1. Foundational Definitions and Classical Inequalities

Let $f:\mathbb{R}^n\to\mathbb{R}\cup\{+\infty\}$ be a proper, lower semicontinuous function, and let $\bar{x}\in\operatorname{dom} f$ be a critical point ( $0\in\partial f(\bar{x})$ ), where $\partial f$ denotes the limiting (Mordukhovich) subdifferential. The function $f$ is said to satisfy the Kurdyka-Łojasiewicz (KL) property at $\bar{x}$ if there exist a neighborhood $U\ni\bar{x}$ , a number $\eta>0$ , and a desingularizing function $\varphi : [0,\eta) \to [0,\infty)$ , continuous, concave, and $C^1$ on $(0,\eta)$ , and strictly increasing with $\varphi(0)=0$ , such that for all $x\in U$ with $0<f(x)-f(\bar{x})<\eta$ ,

$\varphi'\bigl(f(x)-f(\bar{x})\bigr)\cdot\operatorname{dist}(0,\partial f(x)) \geq 1.$

Frequently, the desingularizing function is chosen as $\varphi(s) = c s^{1-\theta}$ for some $c>0, \theta\in[0,1)$ , giving the equivalent Hölder-type bound: $\operatorname{dist}(0, \partial f(x)) \geq c (f(x)-f(\bar{x}))^{\theta}.$ The smallest such $\theta$ is called the KL exponent, or Łojasiewicz exponent, at $\bar{x}$ (Li et al., 2023).

For functions smooth near $\bar{x}$ , the inequality becomes the classical Łojasiewicz gradient inequality for real analytic functions: $\|\nabla f(x)\| \geq C|f(x)|^{\theta}, \quad \text{for some } 0<\theta<1,$ in a neighborhood of $\bar{x}$ (Osińska-Ulrych et al., 2018, Cibotaru et al., 2021).

2. Explicit Exponent Bounds: Degrees and Algebraic Complexity

Nash Functions and Semialgebraic Case

For Nash functions (real analytic with semialgebraic graphs) on a compact semialgebraic set $X \subset \mathbb{R}^n$ , if $f: X \to \mathbb{R}$ is a non-constant Nash function and there exists a polynomial $P(x, f(x)) \equiv 0$ on $X$ of degree $d$ , effective explicit bounds on the KL exponent can be given (Osińska-Ulrych et al., 2018).
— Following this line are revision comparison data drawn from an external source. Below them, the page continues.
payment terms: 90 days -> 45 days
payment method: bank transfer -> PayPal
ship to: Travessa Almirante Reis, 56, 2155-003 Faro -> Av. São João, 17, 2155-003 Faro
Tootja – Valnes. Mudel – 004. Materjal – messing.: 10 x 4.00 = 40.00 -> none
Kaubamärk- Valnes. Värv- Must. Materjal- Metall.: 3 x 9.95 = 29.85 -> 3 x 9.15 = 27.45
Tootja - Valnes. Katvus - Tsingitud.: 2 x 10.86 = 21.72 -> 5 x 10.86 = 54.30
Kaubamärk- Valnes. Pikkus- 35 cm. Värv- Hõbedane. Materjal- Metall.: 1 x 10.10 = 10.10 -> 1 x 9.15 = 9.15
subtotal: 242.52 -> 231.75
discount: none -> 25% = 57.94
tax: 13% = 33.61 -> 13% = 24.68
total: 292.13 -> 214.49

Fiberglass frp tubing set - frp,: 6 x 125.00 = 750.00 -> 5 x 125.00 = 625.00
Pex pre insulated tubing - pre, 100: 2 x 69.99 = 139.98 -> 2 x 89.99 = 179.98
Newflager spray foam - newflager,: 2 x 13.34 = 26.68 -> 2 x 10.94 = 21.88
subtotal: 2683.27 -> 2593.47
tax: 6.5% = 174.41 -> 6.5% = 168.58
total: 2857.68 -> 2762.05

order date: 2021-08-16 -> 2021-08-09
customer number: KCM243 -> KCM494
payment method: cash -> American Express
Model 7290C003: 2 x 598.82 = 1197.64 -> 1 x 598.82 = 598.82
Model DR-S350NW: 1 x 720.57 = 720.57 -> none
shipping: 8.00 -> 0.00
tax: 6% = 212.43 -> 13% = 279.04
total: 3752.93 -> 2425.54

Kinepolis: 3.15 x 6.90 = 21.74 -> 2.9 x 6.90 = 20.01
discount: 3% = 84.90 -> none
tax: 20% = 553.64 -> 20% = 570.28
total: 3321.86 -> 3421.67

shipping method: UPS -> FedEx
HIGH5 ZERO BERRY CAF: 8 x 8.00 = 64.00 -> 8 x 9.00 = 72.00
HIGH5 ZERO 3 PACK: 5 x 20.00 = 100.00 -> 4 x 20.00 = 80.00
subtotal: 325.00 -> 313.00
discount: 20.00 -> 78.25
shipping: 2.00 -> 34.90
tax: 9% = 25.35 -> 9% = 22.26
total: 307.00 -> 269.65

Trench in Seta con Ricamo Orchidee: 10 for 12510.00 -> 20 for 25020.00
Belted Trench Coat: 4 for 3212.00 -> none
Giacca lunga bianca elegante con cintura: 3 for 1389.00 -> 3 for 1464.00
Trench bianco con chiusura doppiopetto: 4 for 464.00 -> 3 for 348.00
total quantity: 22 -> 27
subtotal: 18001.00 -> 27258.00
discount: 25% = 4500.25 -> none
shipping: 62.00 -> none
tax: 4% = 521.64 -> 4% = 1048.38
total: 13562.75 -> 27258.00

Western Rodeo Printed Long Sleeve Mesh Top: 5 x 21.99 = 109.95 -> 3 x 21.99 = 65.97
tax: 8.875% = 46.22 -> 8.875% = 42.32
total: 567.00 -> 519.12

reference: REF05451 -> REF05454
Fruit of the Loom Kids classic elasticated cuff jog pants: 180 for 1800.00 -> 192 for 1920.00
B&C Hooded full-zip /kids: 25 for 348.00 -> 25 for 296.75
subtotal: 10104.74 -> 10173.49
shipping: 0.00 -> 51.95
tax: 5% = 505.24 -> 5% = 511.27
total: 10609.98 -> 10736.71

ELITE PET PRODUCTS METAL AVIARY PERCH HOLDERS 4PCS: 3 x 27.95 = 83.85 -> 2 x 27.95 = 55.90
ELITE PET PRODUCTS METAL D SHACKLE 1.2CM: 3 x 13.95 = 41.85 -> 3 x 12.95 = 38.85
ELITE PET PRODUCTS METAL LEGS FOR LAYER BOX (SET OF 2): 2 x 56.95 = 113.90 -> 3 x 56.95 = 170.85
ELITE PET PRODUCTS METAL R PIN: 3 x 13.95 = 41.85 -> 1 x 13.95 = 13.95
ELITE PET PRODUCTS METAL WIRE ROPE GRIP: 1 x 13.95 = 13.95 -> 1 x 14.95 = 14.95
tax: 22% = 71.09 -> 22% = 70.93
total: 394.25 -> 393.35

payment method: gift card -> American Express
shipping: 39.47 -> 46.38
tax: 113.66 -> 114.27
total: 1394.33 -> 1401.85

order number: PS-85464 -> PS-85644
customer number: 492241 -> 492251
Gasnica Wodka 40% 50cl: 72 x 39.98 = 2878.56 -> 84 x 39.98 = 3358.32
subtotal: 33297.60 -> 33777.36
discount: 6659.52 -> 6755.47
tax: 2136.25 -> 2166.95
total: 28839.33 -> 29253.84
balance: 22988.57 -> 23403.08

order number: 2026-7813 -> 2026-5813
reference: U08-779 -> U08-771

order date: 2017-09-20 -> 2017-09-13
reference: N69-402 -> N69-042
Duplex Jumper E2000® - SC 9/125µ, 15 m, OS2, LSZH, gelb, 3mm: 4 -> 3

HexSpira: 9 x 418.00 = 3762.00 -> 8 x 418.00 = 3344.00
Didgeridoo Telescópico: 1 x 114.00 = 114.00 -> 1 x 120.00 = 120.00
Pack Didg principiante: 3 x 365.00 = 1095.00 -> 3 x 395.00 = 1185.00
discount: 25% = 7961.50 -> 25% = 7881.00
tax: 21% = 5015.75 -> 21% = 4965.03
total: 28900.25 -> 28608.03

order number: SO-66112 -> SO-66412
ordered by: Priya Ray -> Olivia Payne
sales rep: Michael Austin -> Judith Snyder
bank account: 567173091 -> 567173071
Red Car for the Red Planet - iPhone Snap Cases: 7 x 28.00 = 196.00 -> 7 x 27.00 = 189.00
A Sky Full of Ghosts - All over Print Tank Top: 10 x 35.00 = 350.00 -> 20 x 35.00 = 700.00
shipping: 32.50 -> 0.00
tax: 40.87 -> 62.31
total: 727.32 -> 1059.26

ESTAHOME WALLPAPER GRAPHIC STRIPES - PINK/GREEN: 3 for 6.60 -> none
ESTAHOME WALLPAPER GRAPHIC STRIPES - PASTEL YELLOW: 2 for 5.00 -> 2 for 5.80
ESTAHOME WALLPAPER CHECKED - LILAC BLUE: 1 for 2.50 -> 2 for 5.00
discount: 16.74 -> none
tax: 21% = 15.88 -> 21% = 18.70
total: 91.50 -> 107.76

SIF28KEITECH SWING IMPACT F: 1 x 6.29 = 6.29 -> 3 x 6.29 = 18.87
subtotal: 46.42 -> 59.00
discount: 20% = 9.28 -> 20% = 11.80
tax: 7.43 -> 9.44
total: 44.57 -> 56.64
Define: $S(n,d) = 2(2d-1)^{3n+1}, \qquad R(n,d) = \max\{2d(2d-1), d(3d-2)^n\} + 1.$

In the general Nash case (without additional assumptions), the bound is

$|\nabla f(x)| \geq C |f(x)|^{1-1/S(n,d)}.$

Under the transversality assumption ( $\partial P/\partial y \neq 0$ ), the exponent improves to

$|\nabla f(x)| \geq C |f(x)|^{1-1/R(n,d)}.$

These bounds quantify the vanishing rate of the gradient near zeros of $f$ and govern the convergence rate for gradient descent (Osińska-Ulrych et al., 2018). For polynomial $f$ with isolated zeros, one recovers sharper previous bounds such as $\rho \leq 1 - 1/(d-1)^n$ or $\rho \leq 1 - 1/[d(3d-3)^{n-1}]$ .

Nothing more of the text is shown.